Format the sheet to your preference.

CLI Options

CLI options allow you to override the values in .env:

-a, --trim-release-type Trim any Release type words from the Edition column (0 or 1).
-b, --trim-resolution Trim any Resolution words from the Edition column (0 or 1).
-h, -?, --help Display the help text.
-i, --default-stream: Display only the default streams for audio and video (0 or 1).
-s, --scanner Set the scanner program (ffprobe or mediainfo).
-t, --type Set the archive type (tv or movie).
-f, --force Force detect the media metadata from the file (0 or 1).
-d, --detect Detect the media metadata if not in the filename (0 or 1).
-e, --season Display season only when episode is #1 (0 or 1).
-r, --series Display series only when season is #1 and episode is #1 (0 or 1).
-x, --movie_columns Define the Movie columns.
-z, --tv_columns Define the TV columns.

.env options

scanner: (ffprobe, mediainfo) Select the preferred scanning program globally.
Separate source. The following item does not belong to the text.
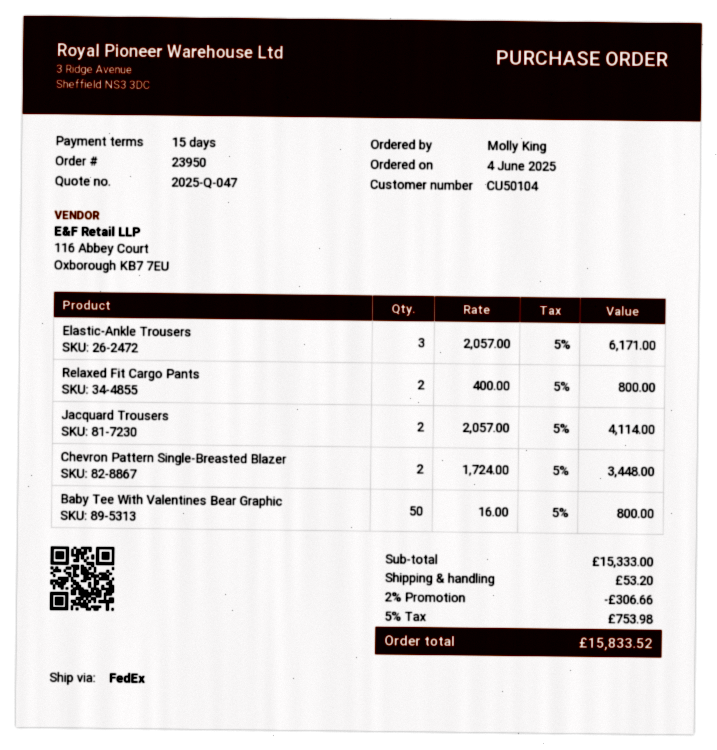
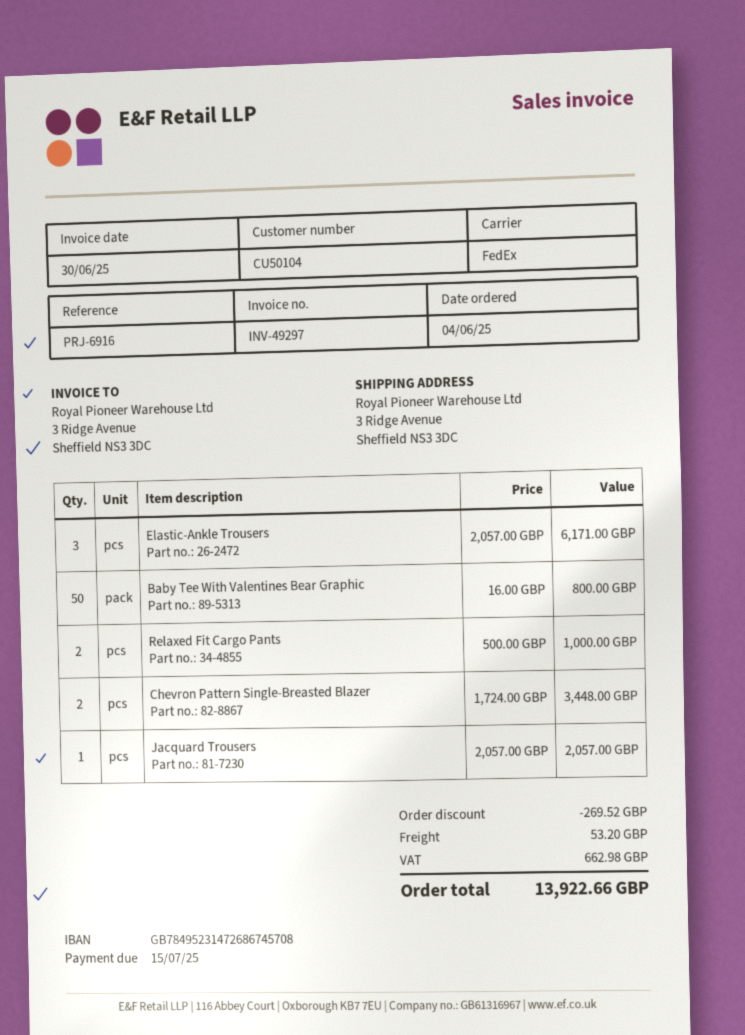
Relaxed Fit Cargo Pants: 2 x 400.00 = 800.00 -> 2 x 500.00 = 1000.00
Jacquard Trousers: 2 x 2057.00 = 4114.00 -> 1 x 2057.00 = 2057.00
discount: 306.66 -> 269.52
tax: 753.98 -> 662.98
total: 15833.52 -> 13922.66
If not set, then ffprobe takes preference but will fallback to mediainfo if it's not detected.
type: (tv or movie) Set the archive media type globally.
detect_if_not_in_filename: (0 or 1) If the audio/audio formats or resolution are not detected in the filename, then automatically detect them.
trim_release_type: (0 or 1) Trim any Release type words from the Edition column.
trim_resolution: (0 or 1) Trim any Resolution words from the Edition column.
default_stream: Only display the default streams (reverts to diplsaying all streams if no stream set to default). This affects the Audio, Video and Resolution columns.
force_detect: (0 or 1) Force detection of the video streams on all videos (this will override detect_if_not_in_filename and ignore any values found in the filename for the Resolution/Video/Audio columns).
display_season_for_1: (0 or 1) Only extract the season number if the episode is 01, it makes a TV list more readable.
display_series_for_1: (0 or 1) Only extract the series name if the season and episode are 01, it makes a TV list more readable.
tv_columns: TV archive columns to render, and their order.
movie_columns: Movie archive columns to render, and their order.

Columns config

By configuring the tv_columns and movie_columns, you can dictate which columns are rendered and in what order.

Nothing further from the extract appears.